Top half of the browser has a solid color when using WebRender/GLX/Gnome X11 with GTK_CSD=1/proprietary Nvidia
Categories
(Core :: Widget: Gtk, defect)
Tracking
()
People
(Reporter: jan, Unassigned)
References
(Blocks 1 open bug, Regression)
Details
(Keywords: correctness, nightly-community, regression)
Attachments
(8 files)
+++ This bug was initially created as a clone of Bug #1663273 +++
See bug 1663273 comment 80 + comment 81.
Comment 1•5 years ago
|
||
I don't know if this is the right place, but I don't want to reopen the other closed tickets.
I was using the beta, and it auto-updated to 87b4 (?). I don't remember what was the previous version (i didn't update for some time).
This white block always happened to me whenever I tried to enable webrender, and when I updated, it happened again. I actually had to fall back to stable, since the "disable Title Bar" feature stopped working as well (as in: the tabs are not rendered in place of the title bar)
I tried the Nightly 88.0a1 (2021-03-01) (64-bit) on Elementary OS, RTX 3070, NVidia driver 460.39 and the same bugs happened: White top block, and title bar stopped working.
I'm attaching some files to show it.
Comment 2•5 years ago
|
||
Comment 3•5 years ago
|
||
Comment 4•5 years ago
|
||
Is the GTK_CSD=1 env variable significant here? Do you see it when it's not set?
Comment 5•5 years ago
|
||
Okay, I tested in multiple situations:
TL;DR: GTK_CSD=0 solves both bugs: the white box, and the disable title bar feature.
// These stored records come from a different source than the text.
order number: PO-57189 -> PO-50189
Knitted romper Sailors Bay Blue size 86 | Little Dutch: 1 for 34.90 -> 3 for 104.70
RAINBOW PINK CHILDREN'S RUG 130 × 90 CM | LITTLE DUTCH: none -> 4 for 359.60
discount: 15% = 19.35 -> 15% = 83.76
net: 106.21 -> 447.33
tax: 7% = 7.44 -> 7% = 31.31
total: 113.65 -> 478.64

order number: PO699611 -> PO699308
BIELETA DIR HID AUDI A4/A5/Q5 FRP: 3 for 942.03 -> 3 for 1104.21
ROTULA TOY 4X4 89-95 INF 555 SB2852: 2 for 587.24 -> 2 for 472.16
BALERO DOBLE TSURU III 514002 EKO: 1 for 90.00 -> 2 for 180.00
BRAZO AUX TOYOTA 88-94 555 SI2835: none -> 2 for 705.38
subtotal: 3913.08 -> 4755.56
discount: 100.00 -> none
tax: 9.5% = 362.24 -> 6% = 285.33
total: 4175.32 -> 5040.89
The printenv command shows that GTK_CSD is already set to 1 by default, and MOZ_X11_EGL is also 1.
When I just click on the firefox executable on the file manager, the bug happens, compositor is WebRender.
If I just run ./firefox on the command line, it falls back to Webrender (software).
In the stdout, I see errors like:
[GFX1-]: Failed to create EGLSurface!: 0x3009
[GFX1-]: Failed to create EGLSurface!: 0x3009
[GFX1-]: Failed GL context creation for WebRender: 0
[GFX1-]: FEATURE_FAILURE_WEBRENDER_INITIALIZE_UNSPECIFIED
[GFX1-]: Failed to connect WebRenderBridgeChild.
[GFX1-]: Fallback WR to SW-WR
If I run GTK_CSD=1 ./firefox, nothing changes, of course. Still runs with Webrender (software).
If I run GTK_CSD=0 ./firefox, then it runs with hardware Webrender, and the white box disappears.
I also tried to remove the MOZ_X11_EGL environment variable from my bashrc, these are the results:
If I just run ./firefox on the command line, the bug happens, compositor is Webrender. (It's just like clicking on the executable)
Just to sanity check, I run MOZ_X11_EGL=1 ./firefox and then it uses software webrender.
If I run GTK_CSD=0 ./firefox, no white box, harware webrender... works fine.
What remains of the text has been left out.